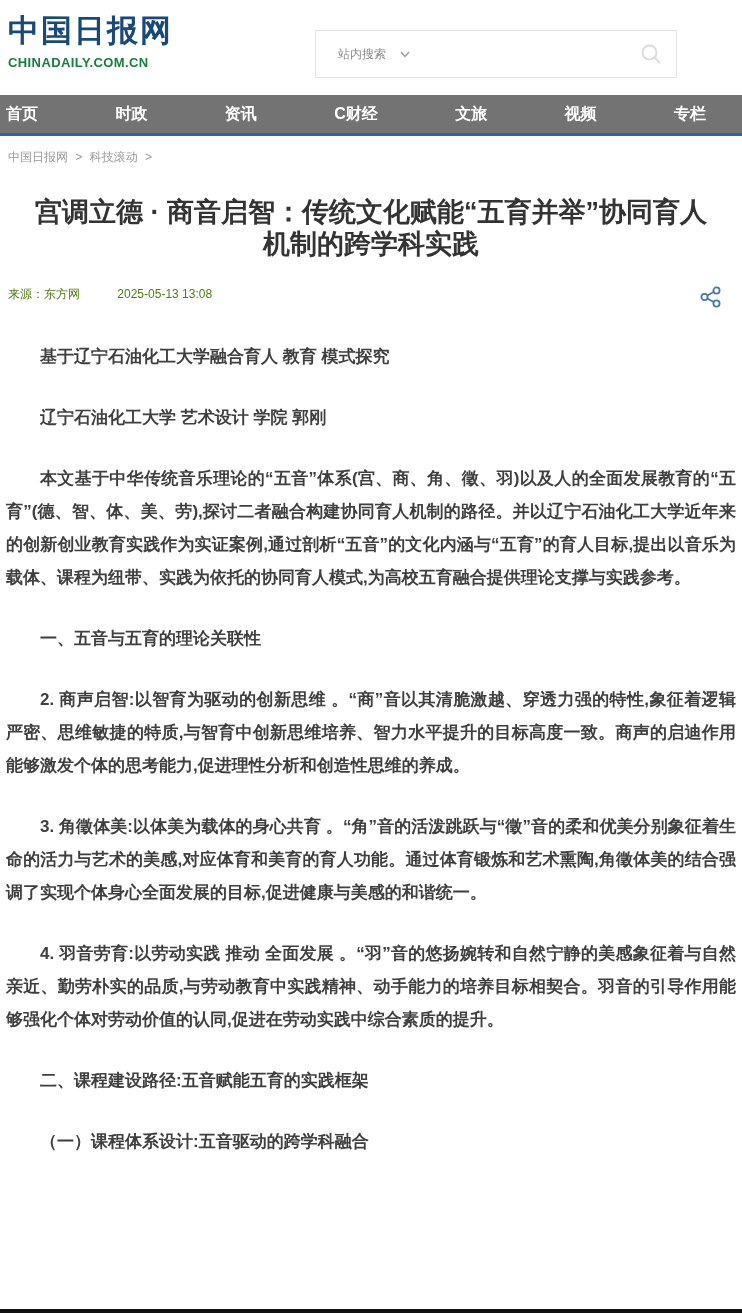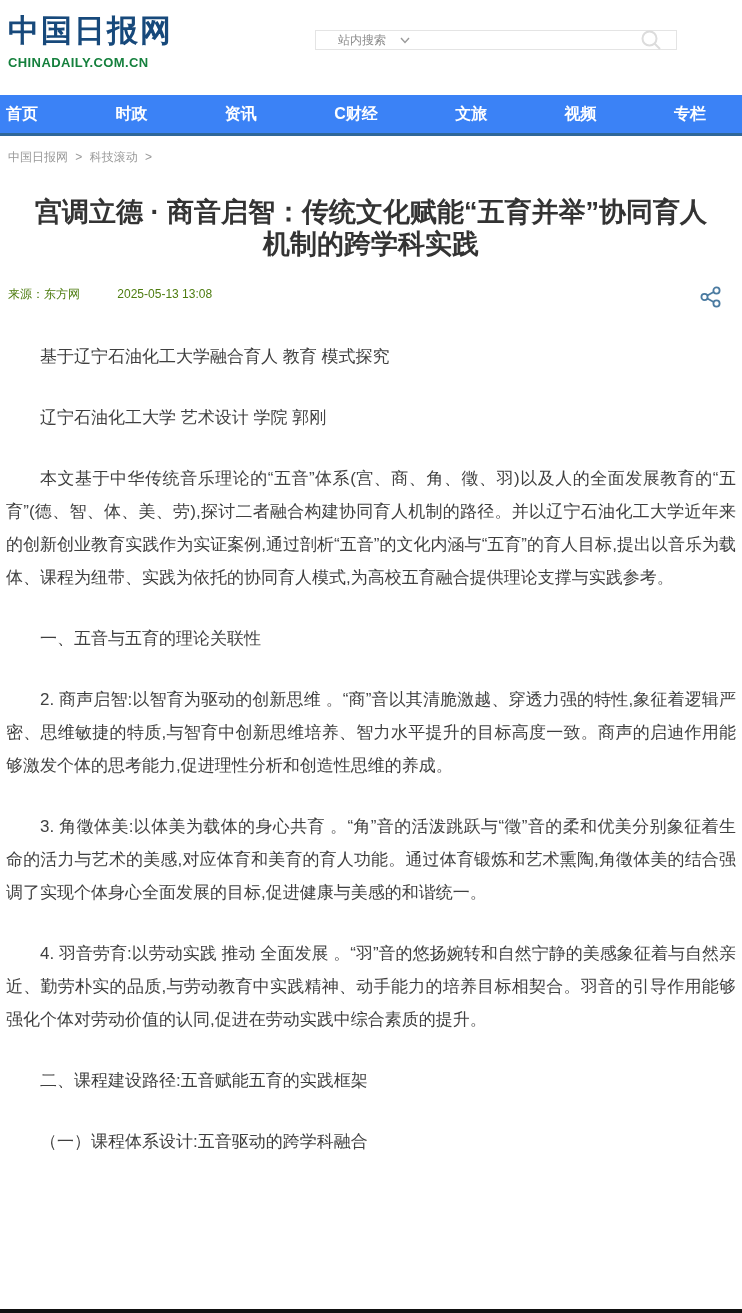"站内搜索" .searchbox { height: 20px -> 48px }
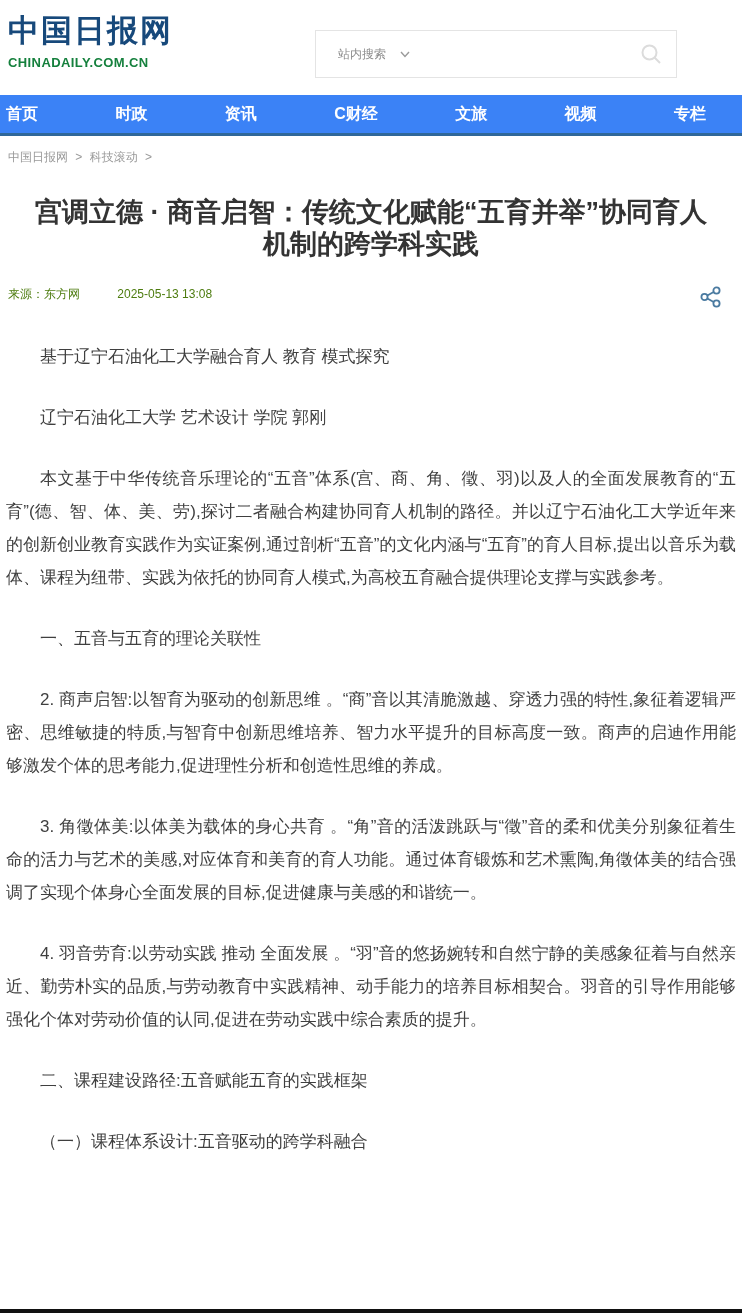"首页" .nav { background: #3b82f6 -> #737373 }
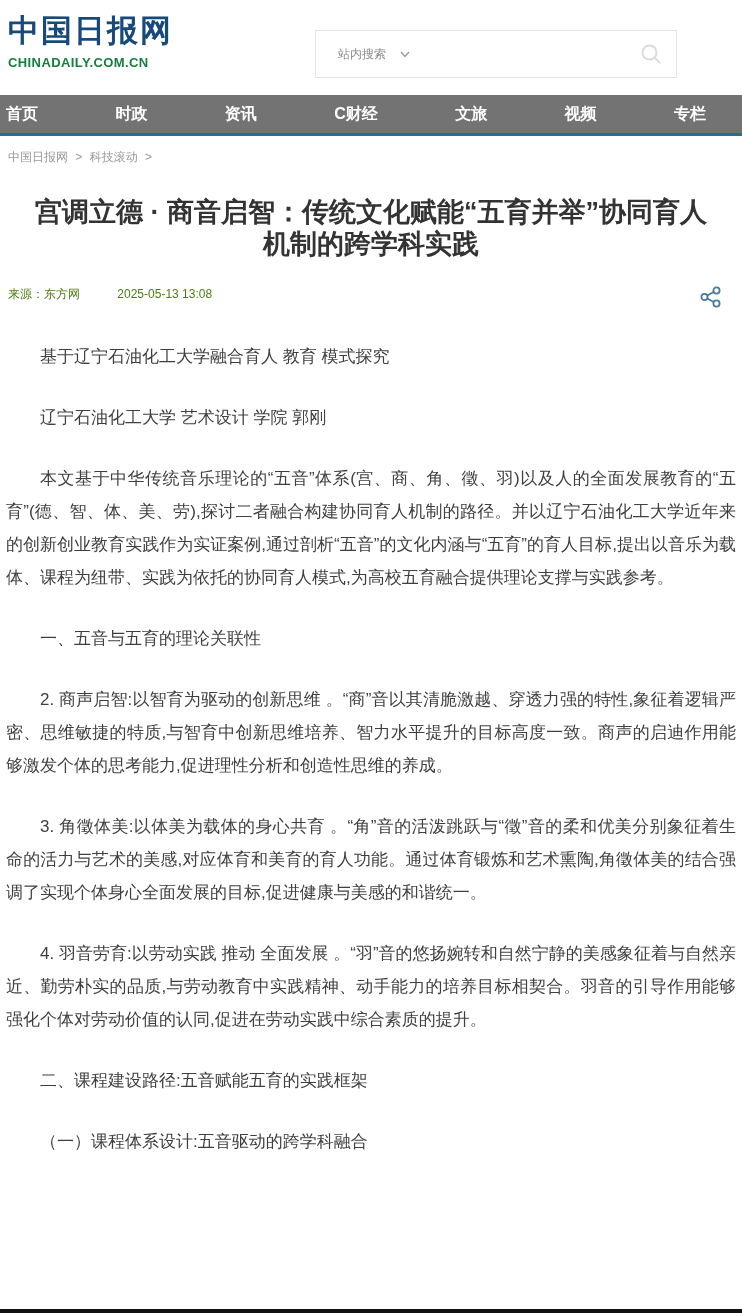"基于辽宁石油化工大学融合育人 教育 模式探究" .article { font-weight: none -> bold }
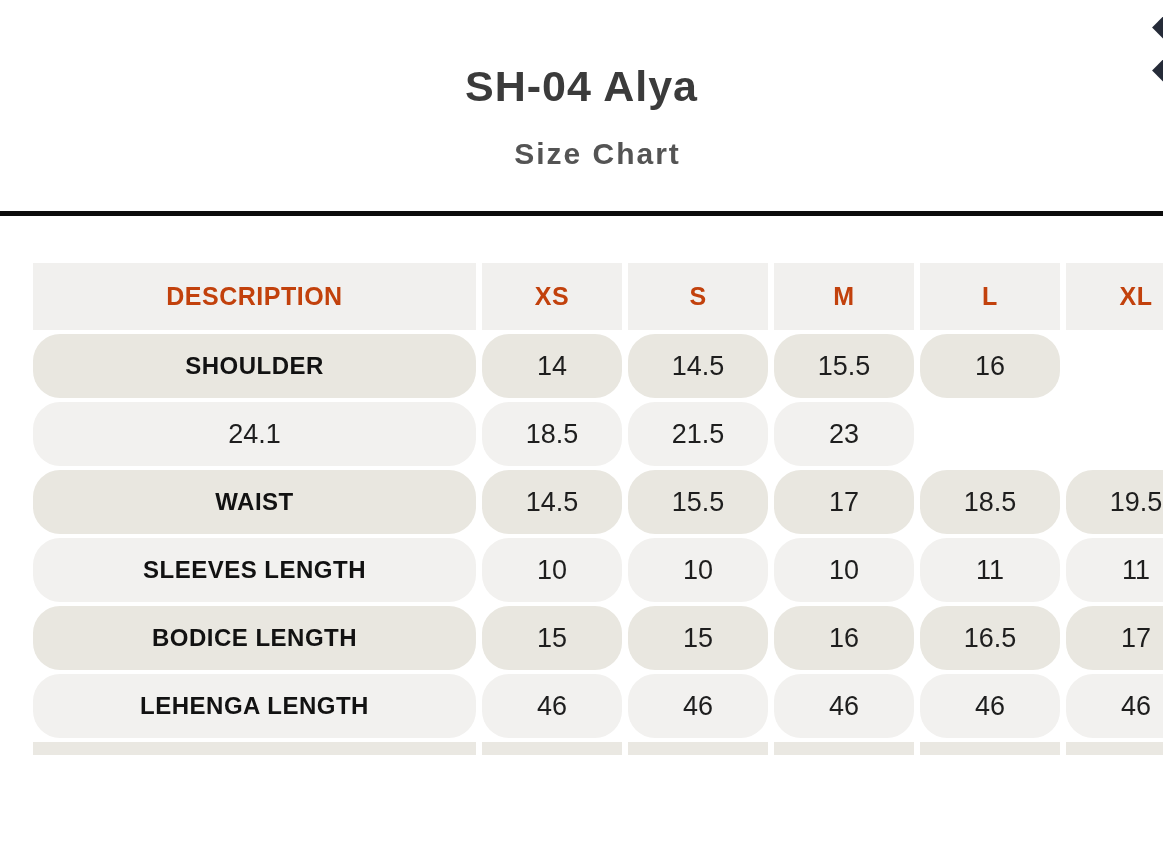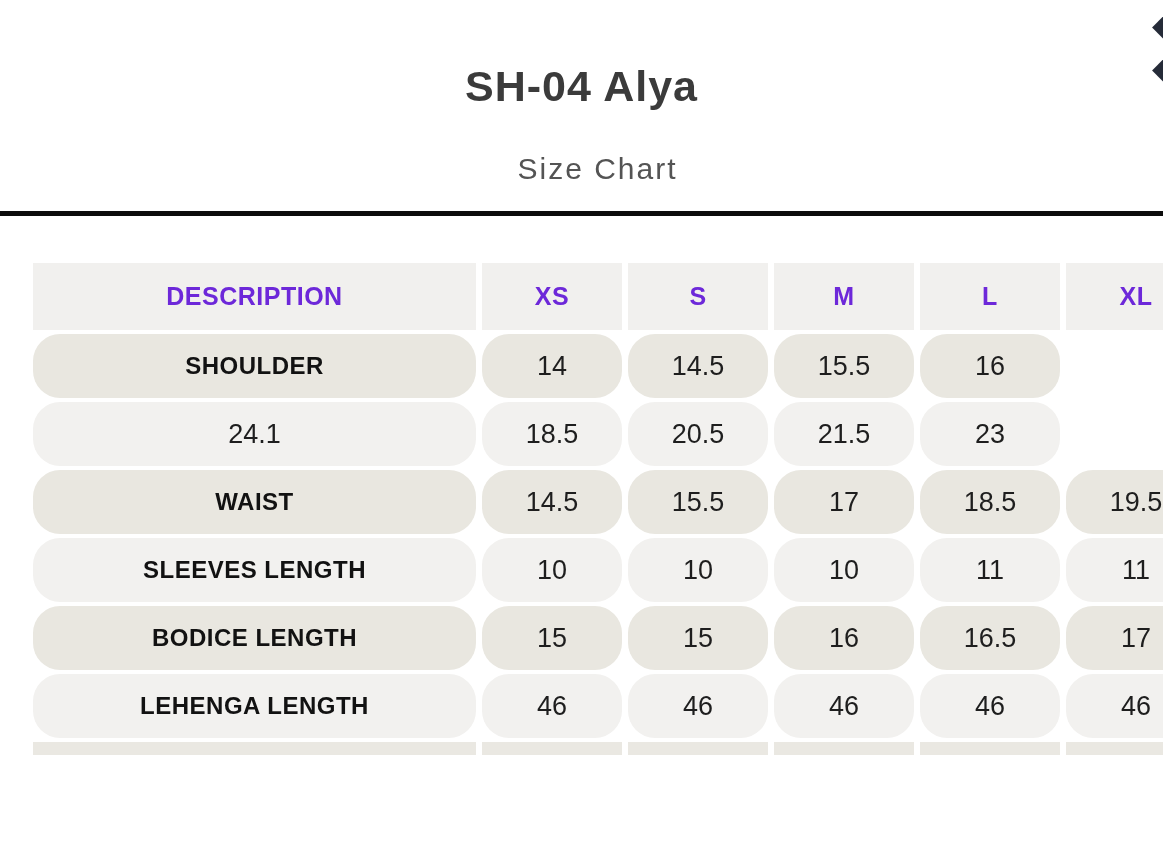"Size Chart" .subtitle { font-weight: 400 -> 700; margin-top: 42px -> 27px }
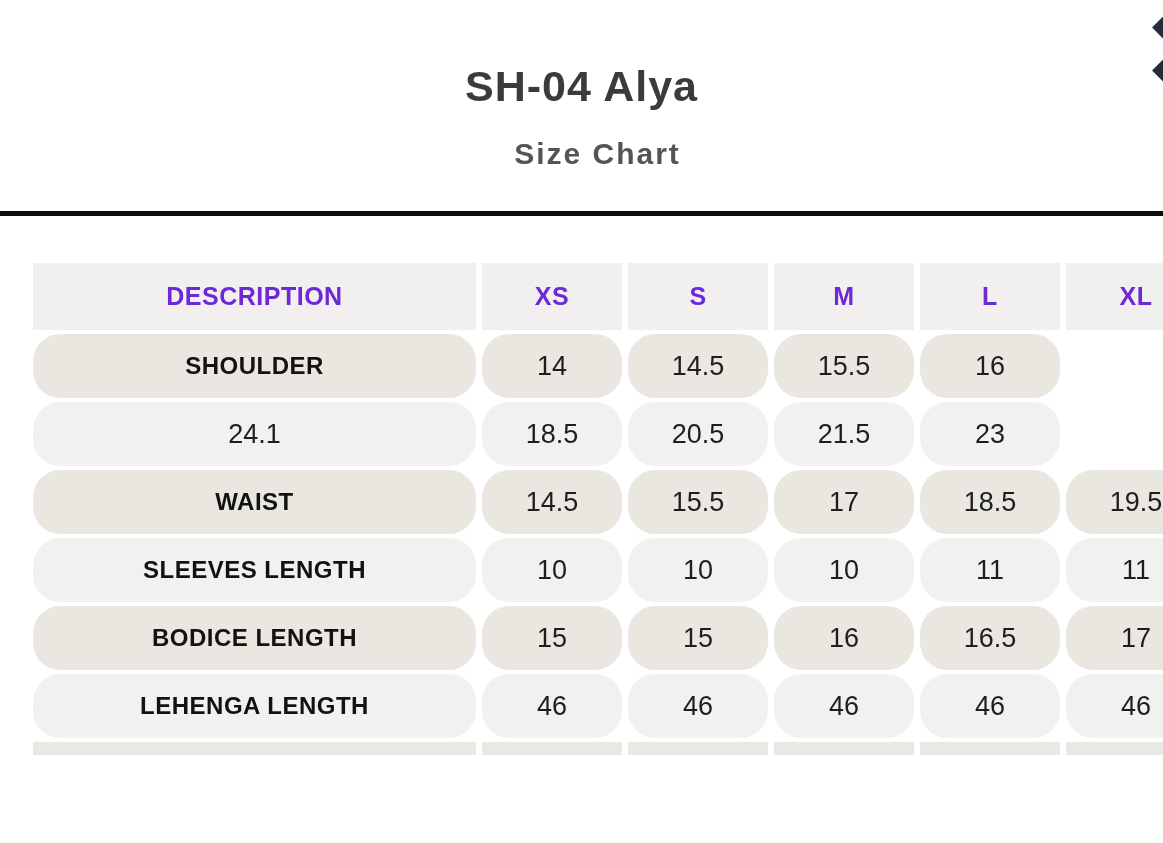"DESCRIPTION" .thead .cell { color: #6d28d9 -> #c2410c }
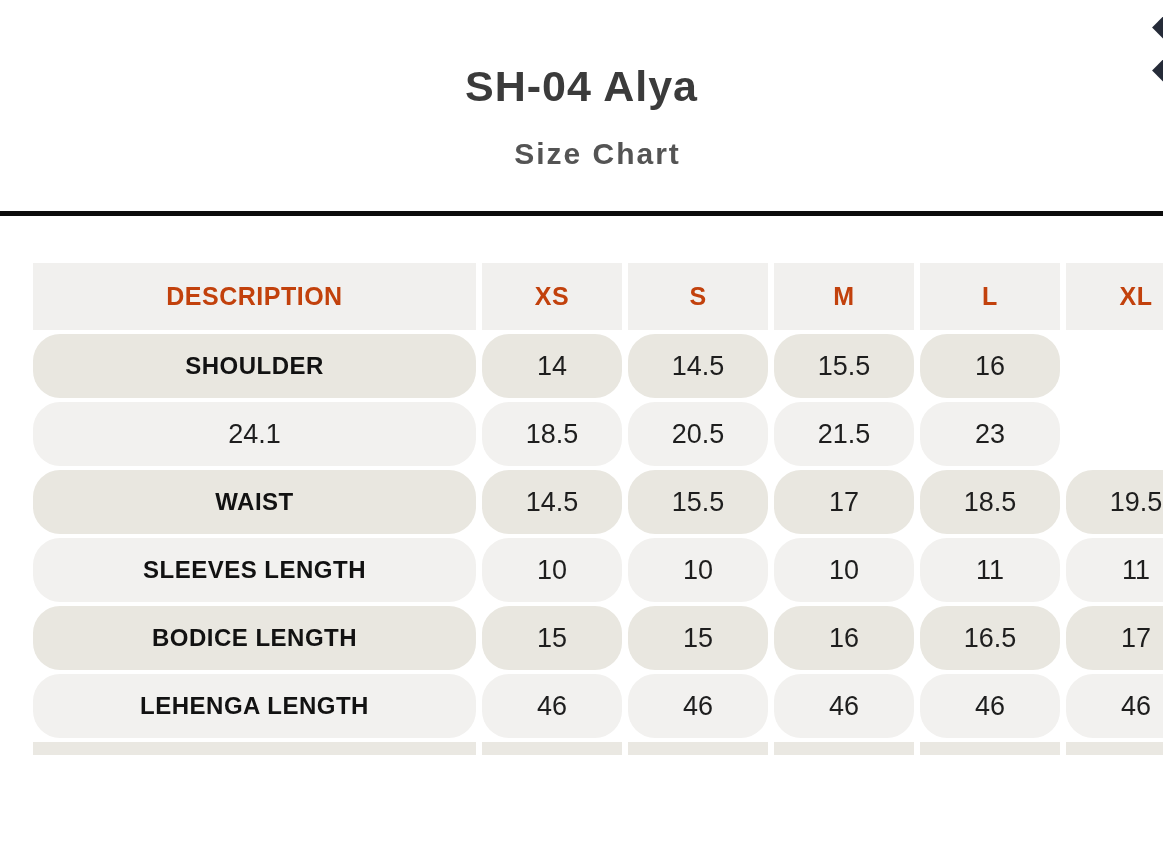"20.5" div.cell { html: <div>20.5</div> -> none }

────────────────

Assignment> Give an exact copy of the listing above that leaves out every picture.

Your solution>
"站内搜索" .searchbox { height: 20px -> 48px }
"首页" .nav { background: #3b82f6 -> #737373 }
"基于辽宁石油化工大学融合育人 教育 模式探究" .article { font-weight: none -> bold }
"Size Chart" .subtitle { font-weight: 400 -> 700; margin-top: 42px -> 27px }
"DESCRIPTION" .thead .cell { color: #6d28d9 -> #c2410c }
"20.5" div.cell { html: <div>20.5</div> -> none }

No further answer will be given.